The effect is a warm, inclusive and lively atmosphere. People are in a good mood — they're on holiday, they've survived Christmas Day, and they're doing something different and enjoyable. Strangers talk to each other in the bar. Children watch the horses in the parade ring with wide eyes. Groups of friends huddle together in the cold, sharing a hip flask and debating who's going to win the King George. There is laughter, banter, and the kind of communal enjoyment that reminds you why live sport matters in a way that watching it on television cannot replicate.
This mixing of expertise levels creates something that more prestigious meetings sometimes lack: real collective excitement.
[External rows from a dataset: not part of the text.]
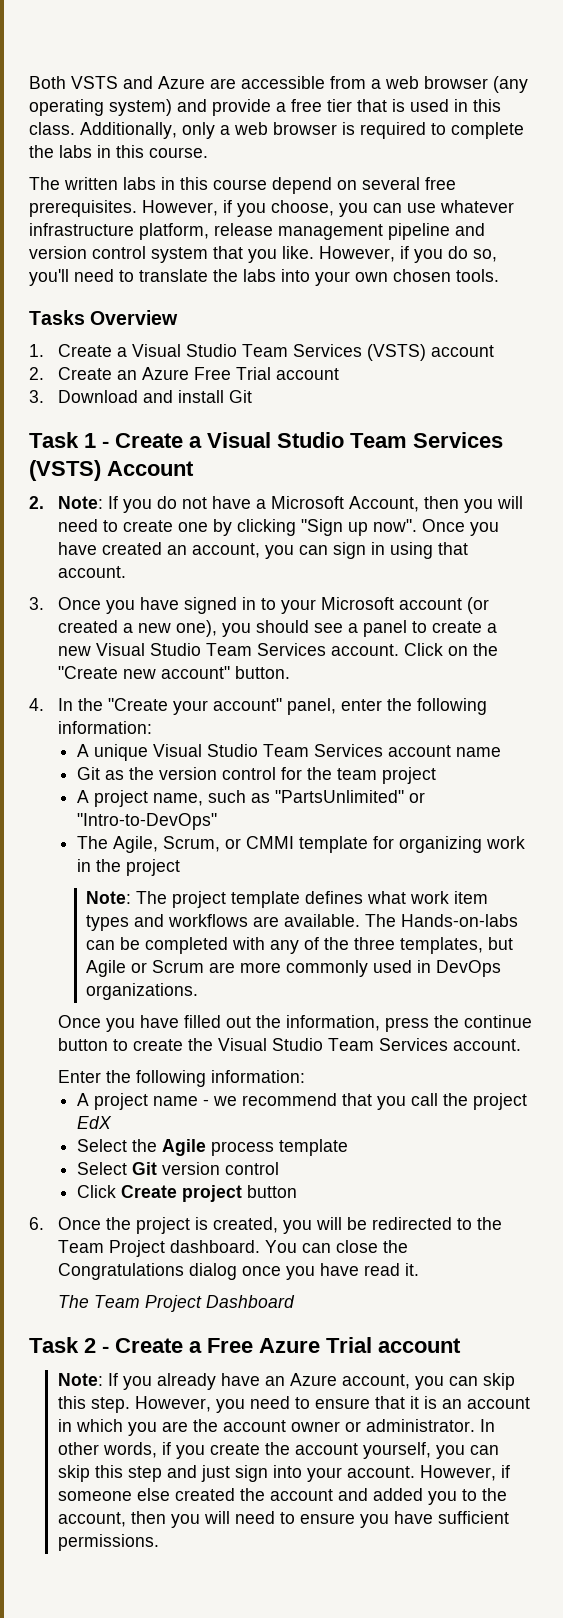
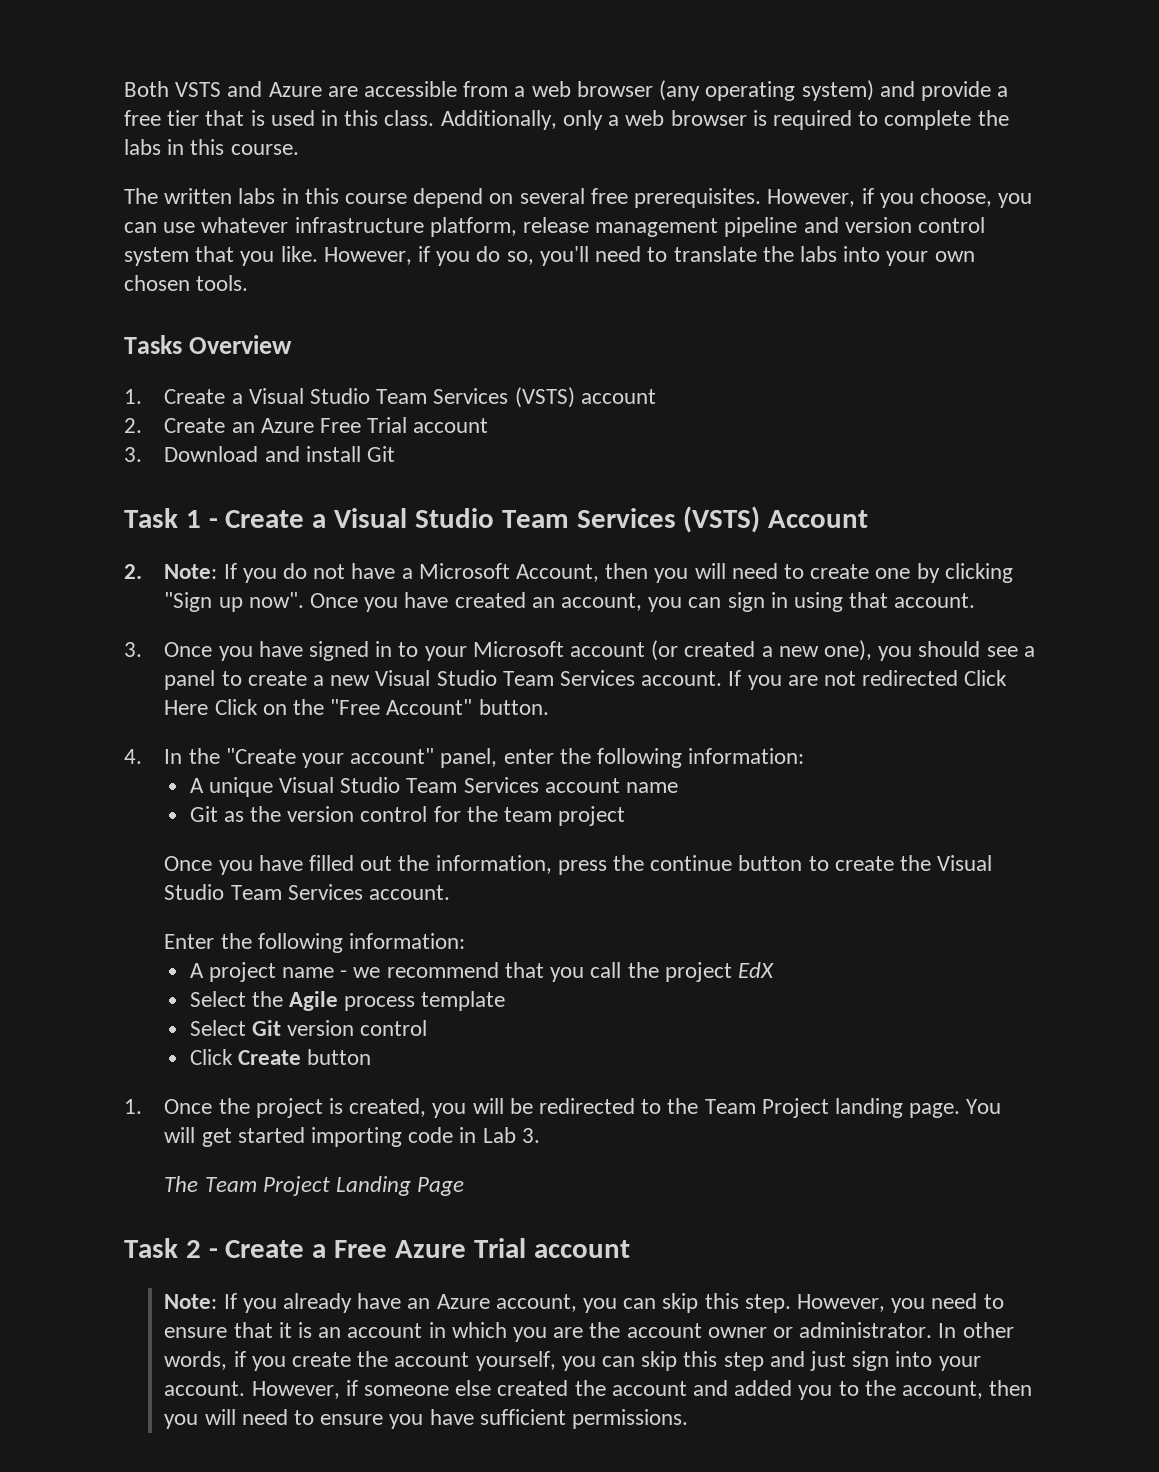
[403,643,498,656] [57,666,230,679] Click on the "Create new account" -> [728,670,1008,690] [164,699,473,715] If you are not redirected Click Here Click on the "Free Account"
[76,790,425,807] [76,813,217,830] [76,836,525,853] [76,859,180,876] [86,891,489,908] [86,914,519,931] [86,937,514,954] [86,960,502,977] [86,983,199,1000] // A project name, such as "PartsUnlimited" or "Intro-to-DevOps" // The Agile, Scrum, or CMMI template for organizing work in the project // Note: The project template defines what work item types and workflows are available. The Hands-on-labs can be completed with any of the three templates, but Agile or Scrum are more commonly used in DevOps organizations. -> (626, 816) none
[181,1185,242,1202] project -> (301, 1057) none
[29,1217,44,1230] 6. -> [124,1099,142,1114] 1.
[169,1240,408,1253] [57,1263,419,1280] dashboard. You can close the Congratulations dialog once you have read it. -> [835,1098,1002,1118] [164,1127,540,1147] landing page. You will get started importing code in Lab 3.
[205,1295,295,1308] Dashboard -> [335,1176,465,1196] Landing Page

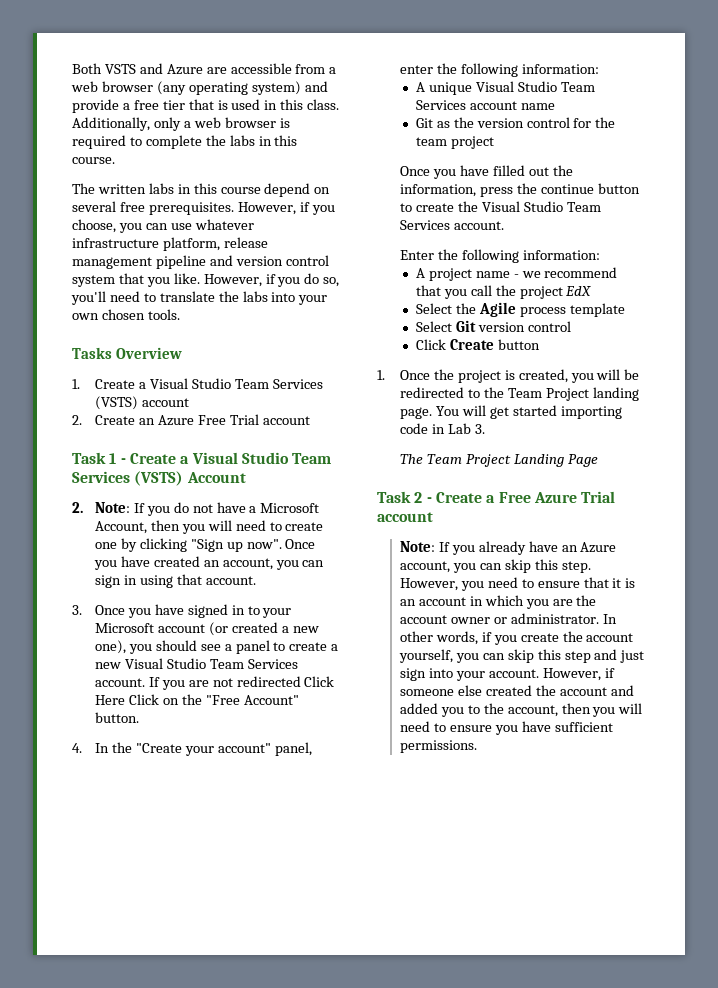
[124,446,395,462] // 3. Download and install Git -> (310, 420) none

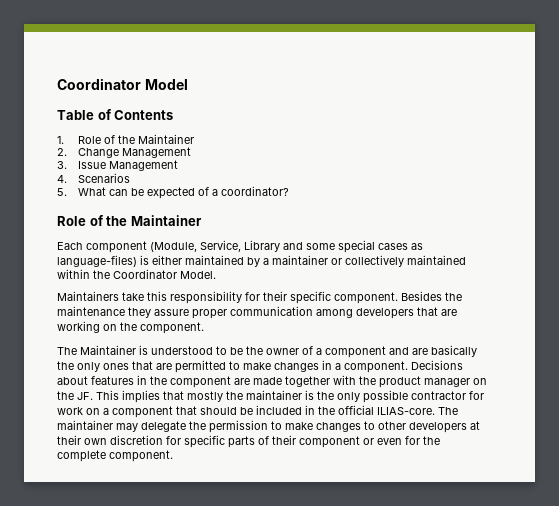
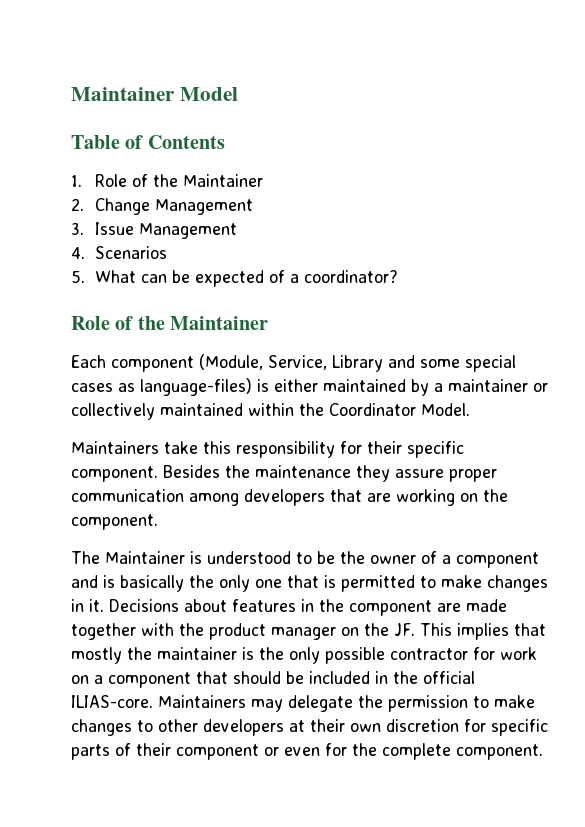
[57,78,141,90] Coordinator -> [71,87,175,101] Maintainer
[412,348,428,355] are -> [103,575,115,588] is
[103,361,172,370] ones that are -> [255,575,336,588] one that is
[335,361,408,373] a component. -> [89,599,104,612] it.
[438,407,458,415] [57,420,113,430] The maintainer -> [158,695,246,708] Maintainers

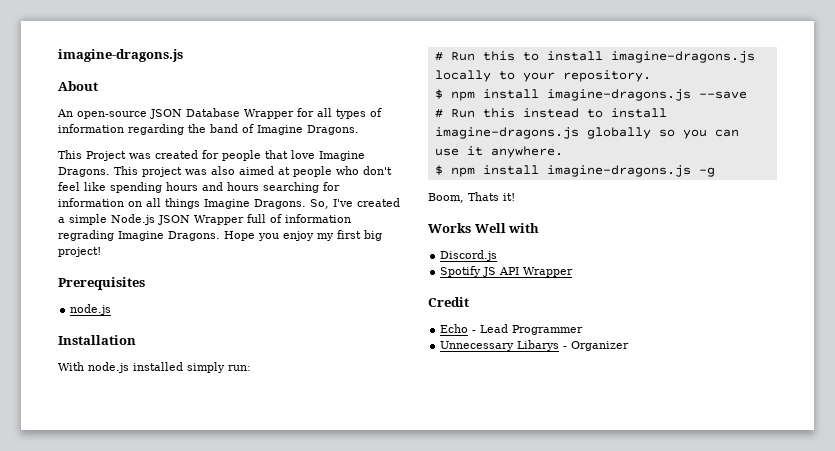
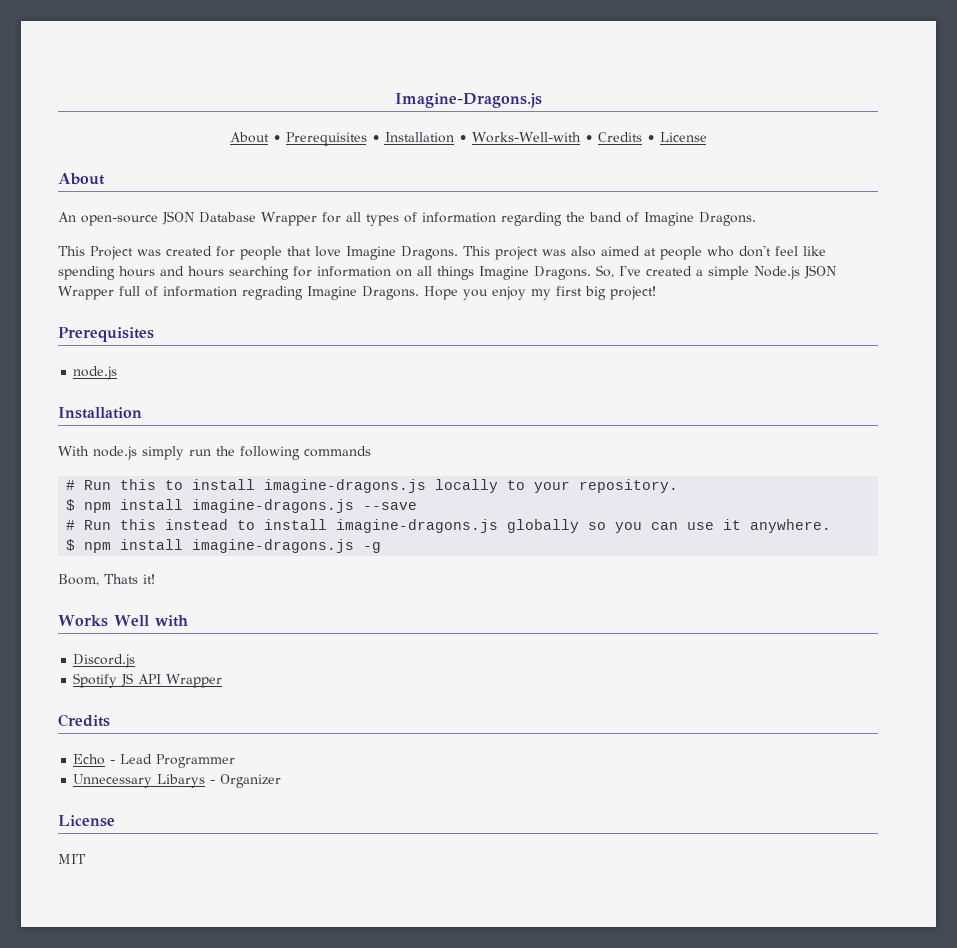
[58,49,183,62] imagine-dragons.js -> [394,93,542,108] [229,132,707,146] Imagine-Dragons.js // About • Prerequisites • Installation • Works-Well-with • Credits • License
[133,362,251,373] installed simply run: -> [142,446,371,460] simply run the following commands
[428,297,469,307] Credit -> [58,714,110,727] Credits
(630, 346) none -> [58,815,115,827] [58,854,86,864] // License // MIT

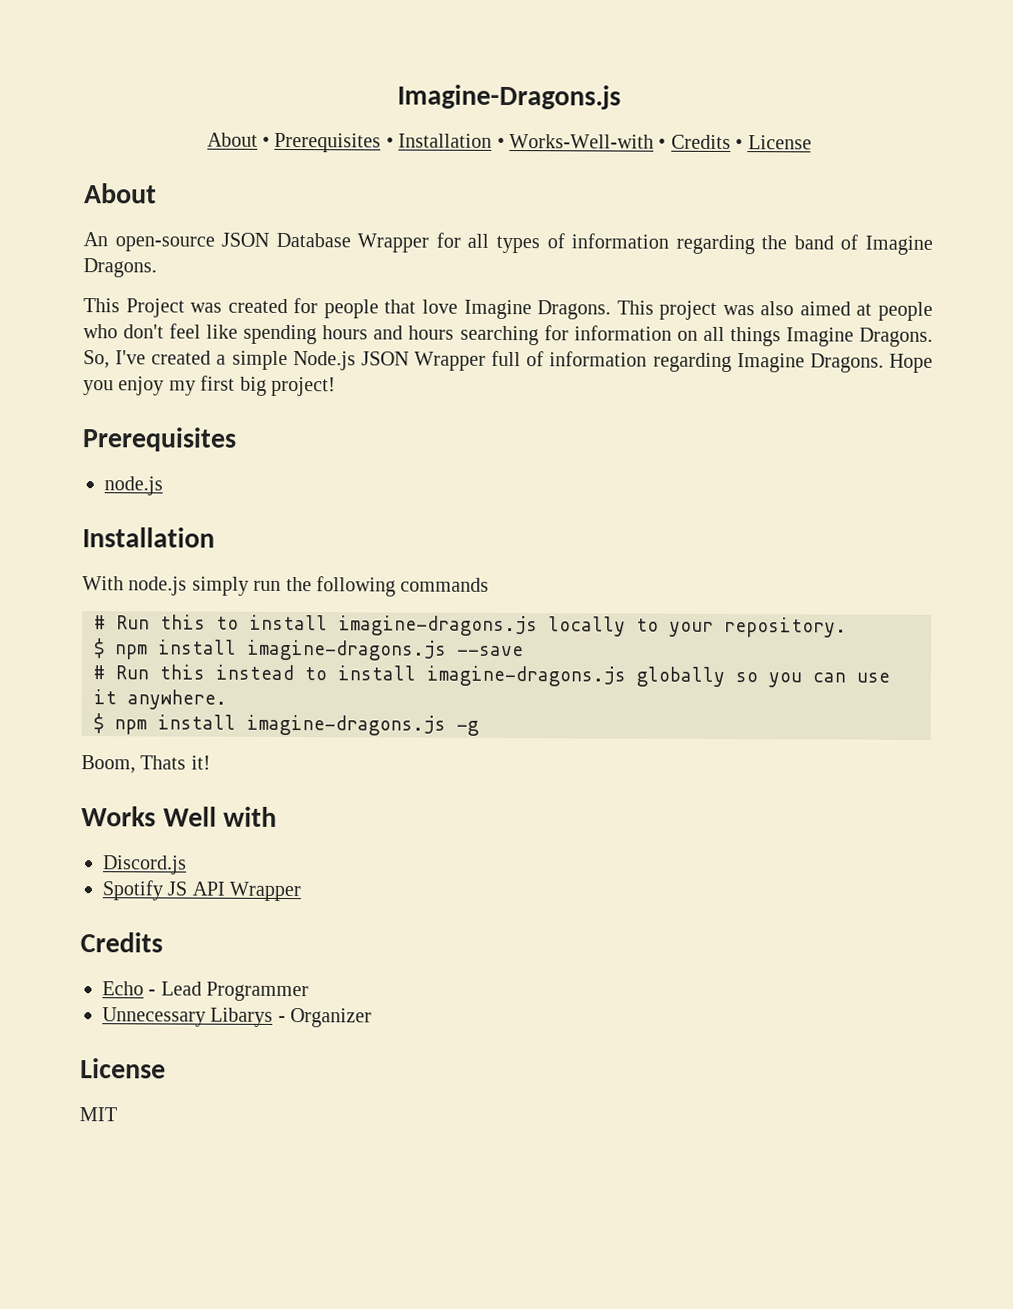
[241,286,303,300] regrading -> [652,352,732,373] regarding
At the Cheltenham Festival, the crowd is largely self-selecting — people who follow jump racing seriously and have invested weeks of preparation in their choices. At Kempton on Boxing Day, a substantial portion of the crowd is experiencing the sport with fresh eyes, and their uncomplicated enthusiasm for the racing is infectious.
Festive Touches Without Excess
The festive elements of the day are present without being overwhelming. Mulled wine stalls appear alongside the usual bars, offering a warming alternative to the standard pint or gin that most race meetings provide. Some racegoers come in Christmas jumpers or Santa hats, which causes mild amusement in the weighing room areas but is entirely in keeping with the spirit of the day. The course is dressed with seasonal lighting and some greenery. There are family-oriented activities for younger visitors near the parade ring.
None of this is overdone. Kempton is not attempting to turn a race meeting into a Christmas market or a theme park experience. The racing is always the reason for being there, and the festive dressing is subordinate to that priority. But the subtle seasonal atmosphere adds to the sense of occasion in a way that a mid-January card — even a very good one — simply cannot match.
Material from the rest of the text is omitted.